REQUIRED ACTION – The answer must consist solely of the lines from the one containing "39 people are viewing this right now" through the last line of the records, set down exactly and without any pictures.

RECORDS TO PROCESS –

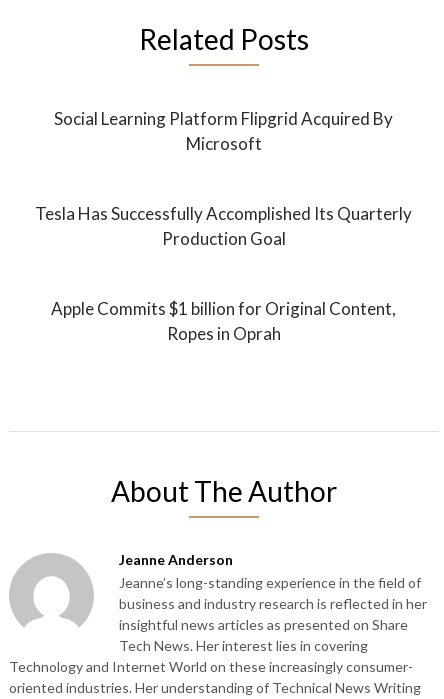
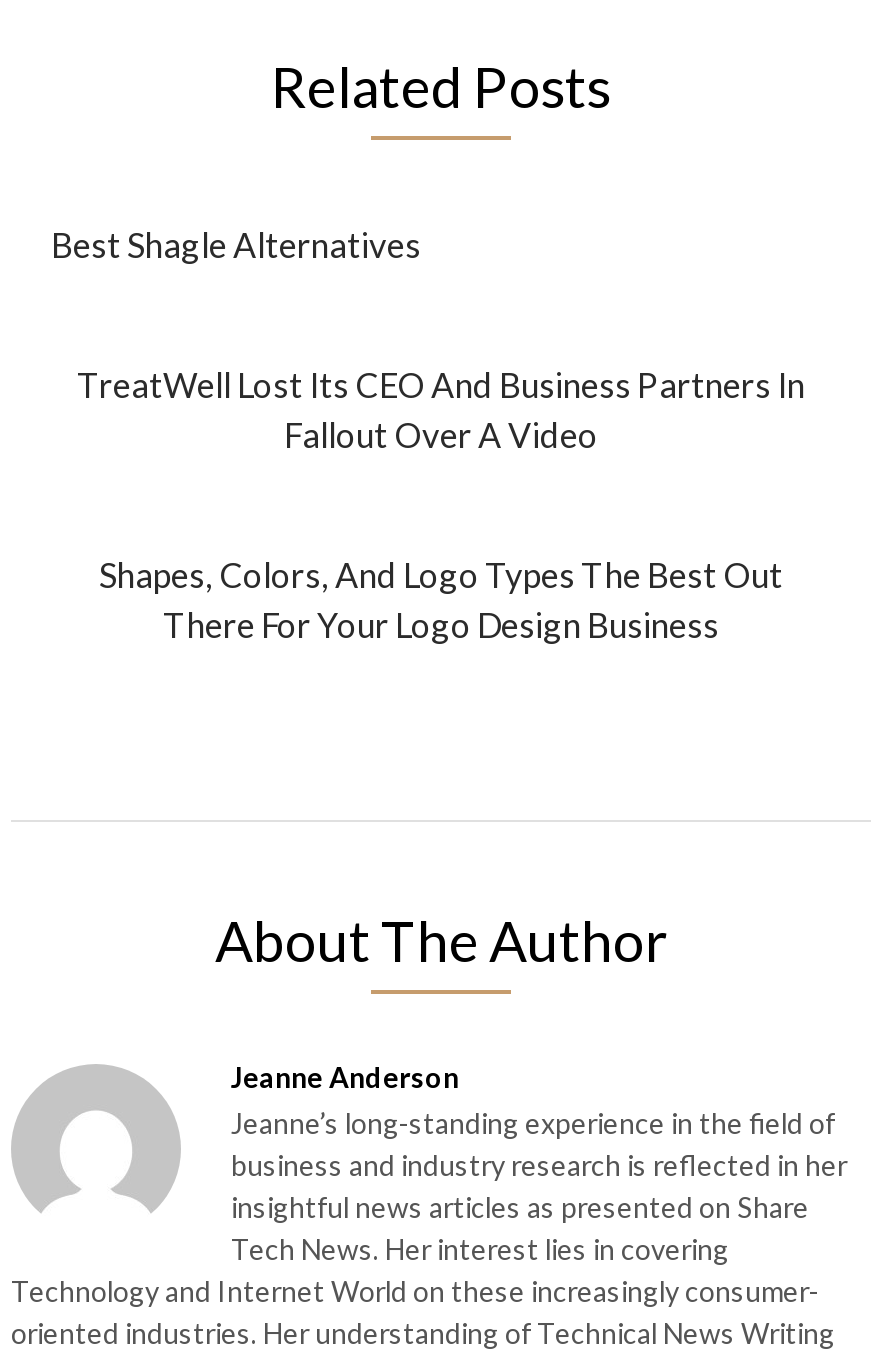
- Social Learning Platform Flipgrid Acquired By
- Microsoft
+ Best Shagle Alternatives

- Tesla Has Successfully Accomplished Its Quarterly
- Production Goal
+ TreatWell Lost Its CEO And Business Partners In
+ Fallout Over A Video

- Apple Commits $1 billion for Original Content,
- Ropes in Oprah
+ Shapes, Colors, And Logo Types The Best Out
+ There For Your Logo Design Business
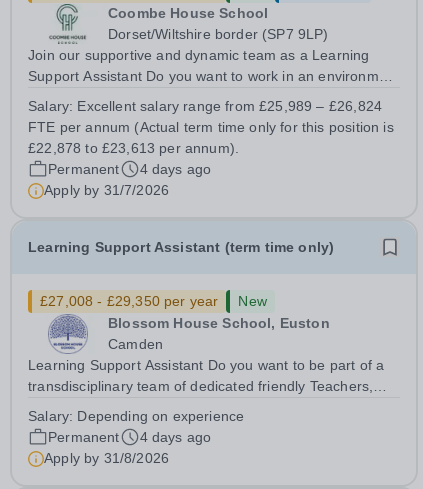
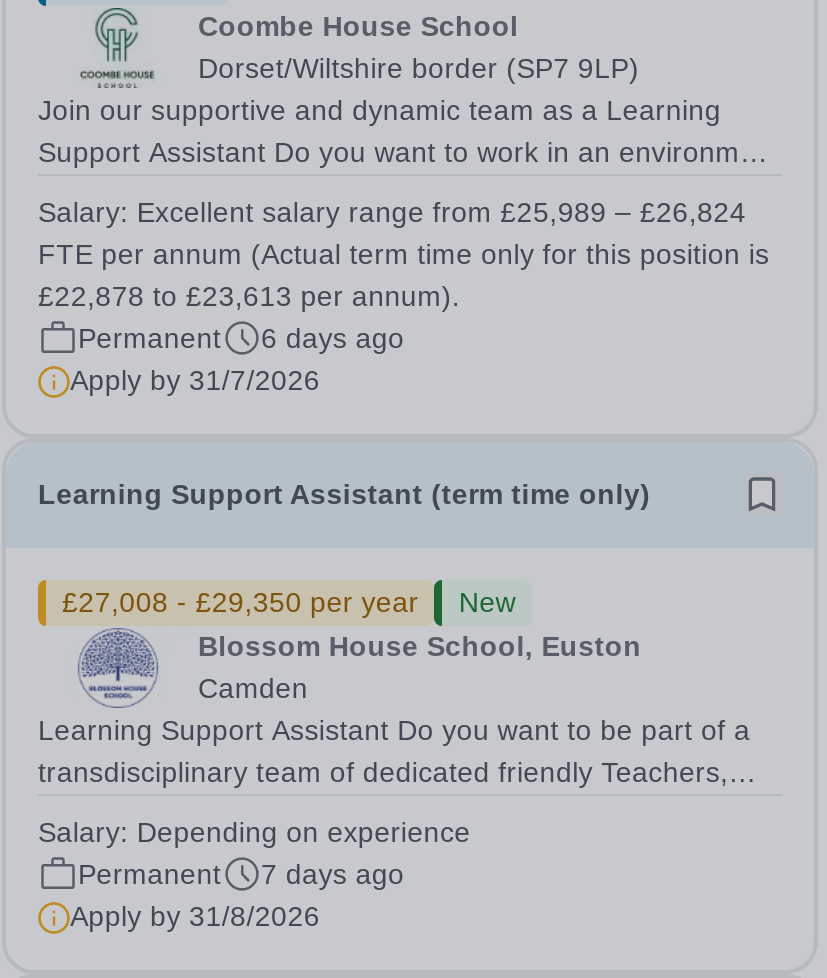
- Permanent 4 days ago
+ Permanent 6 days ago

- Permanent 4 days ago
+ Permanent 7 days ago
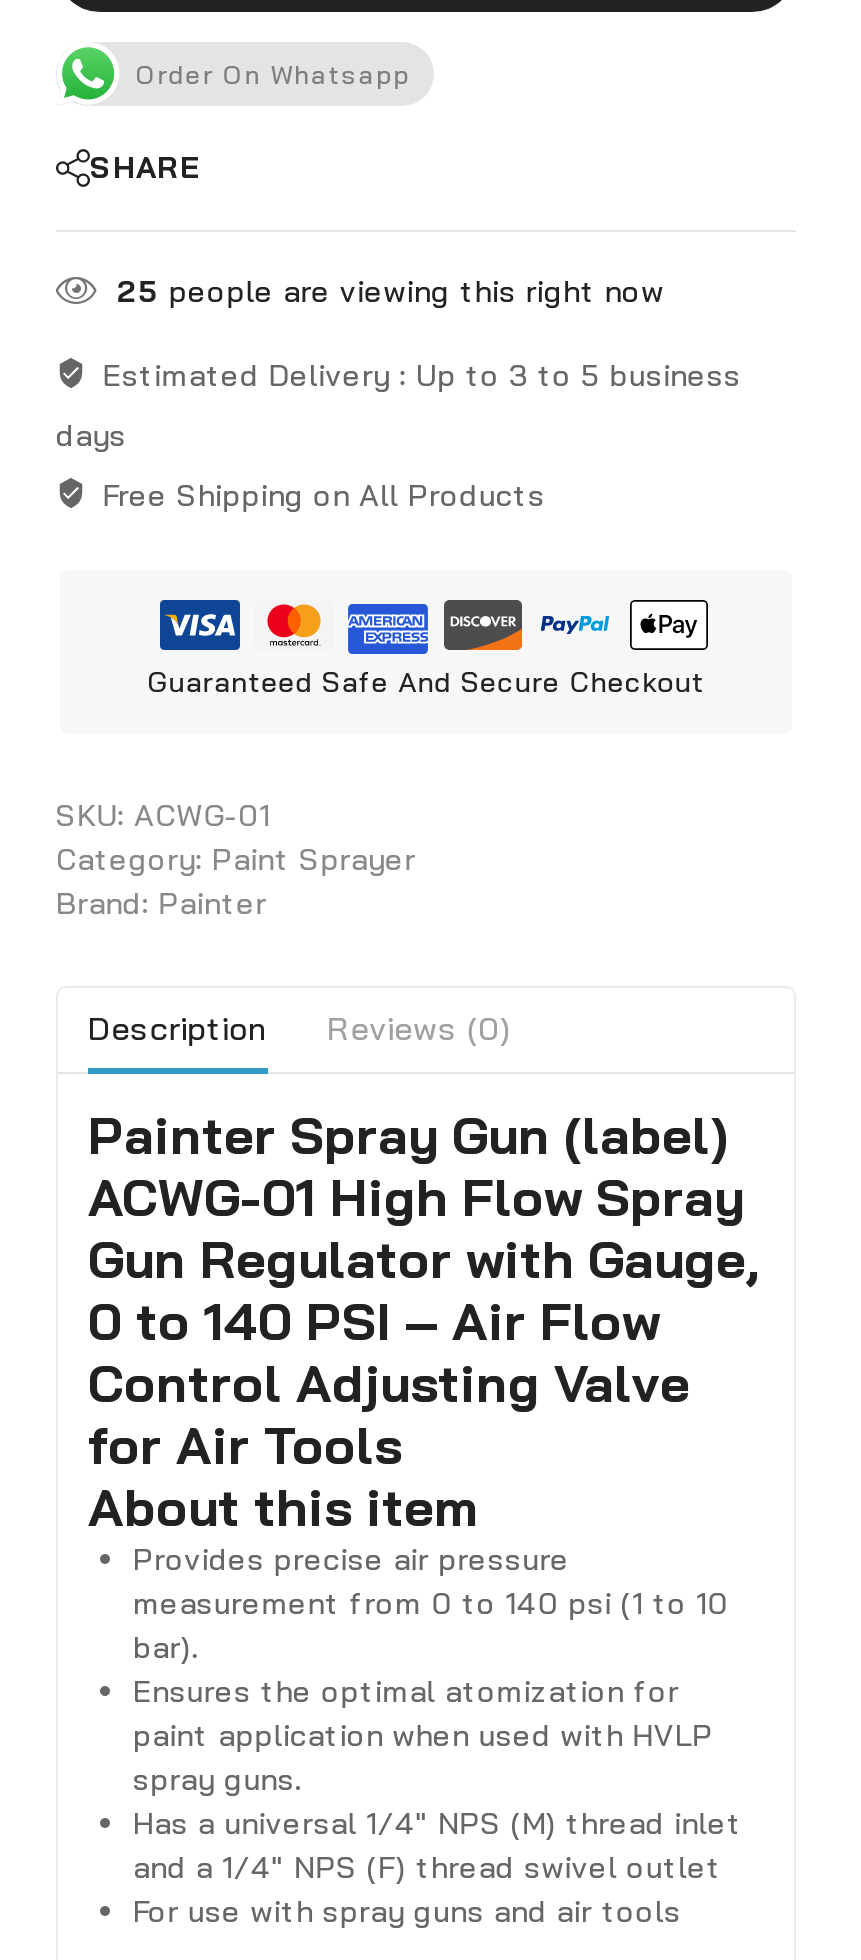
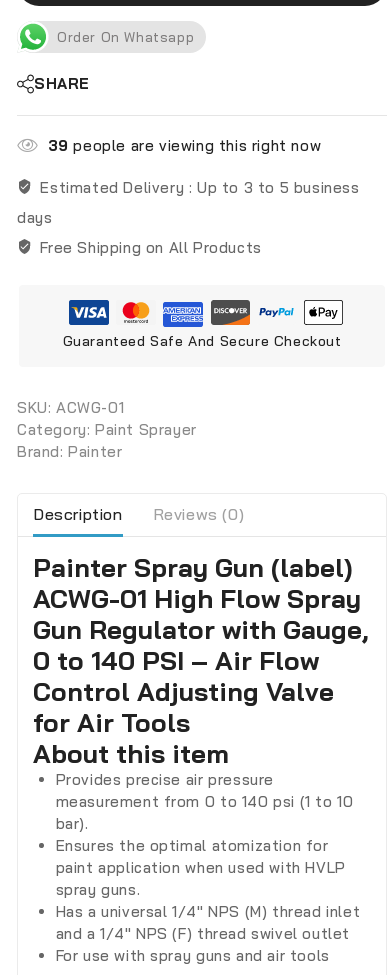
- 25 people are viewing this right now
+ 39 people are viewing this right now
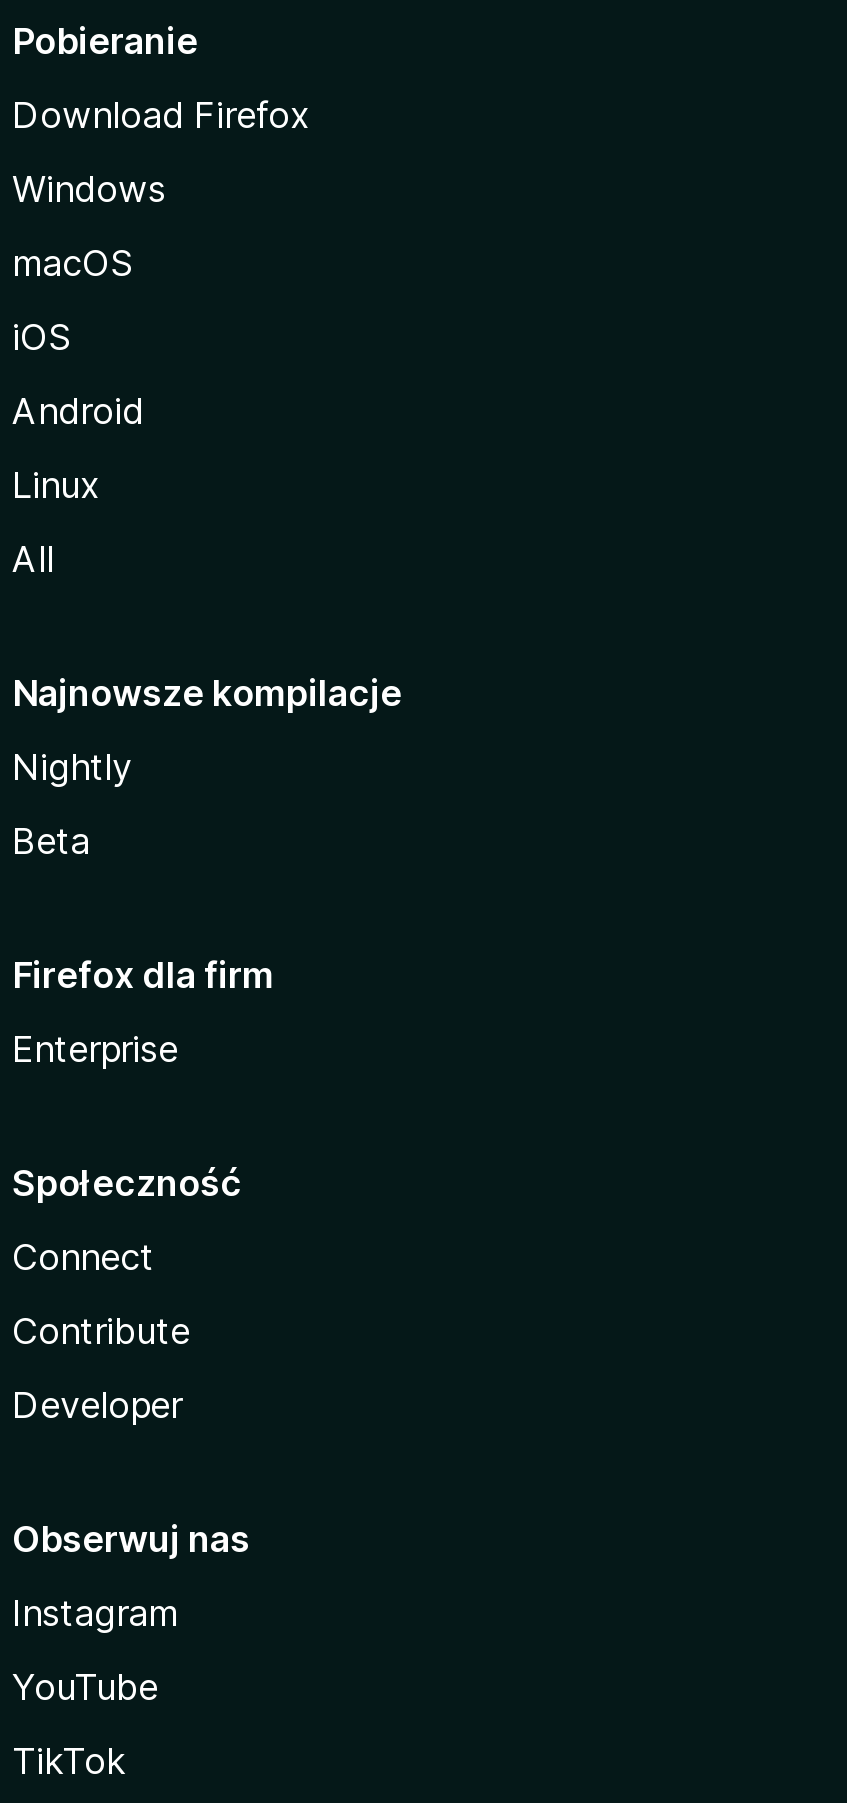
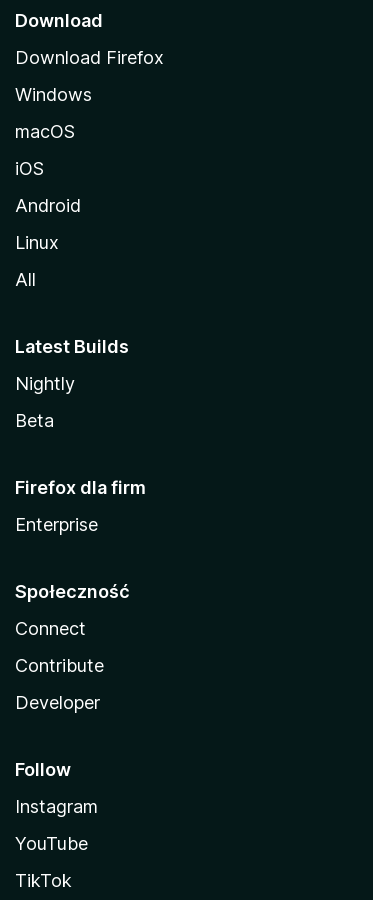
- Pobieranie
+ Download

- Najnowsze kompilacje
+ Latest Builds

- Obserwuj nas
+ Follow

WRITTEN SOLUTION –
+ 39 people are viewing this right now
- Pobieranie
+ Download

- Najnowsze kompilacje
+ Latest Builds

- Obserwuj nas
+ Follow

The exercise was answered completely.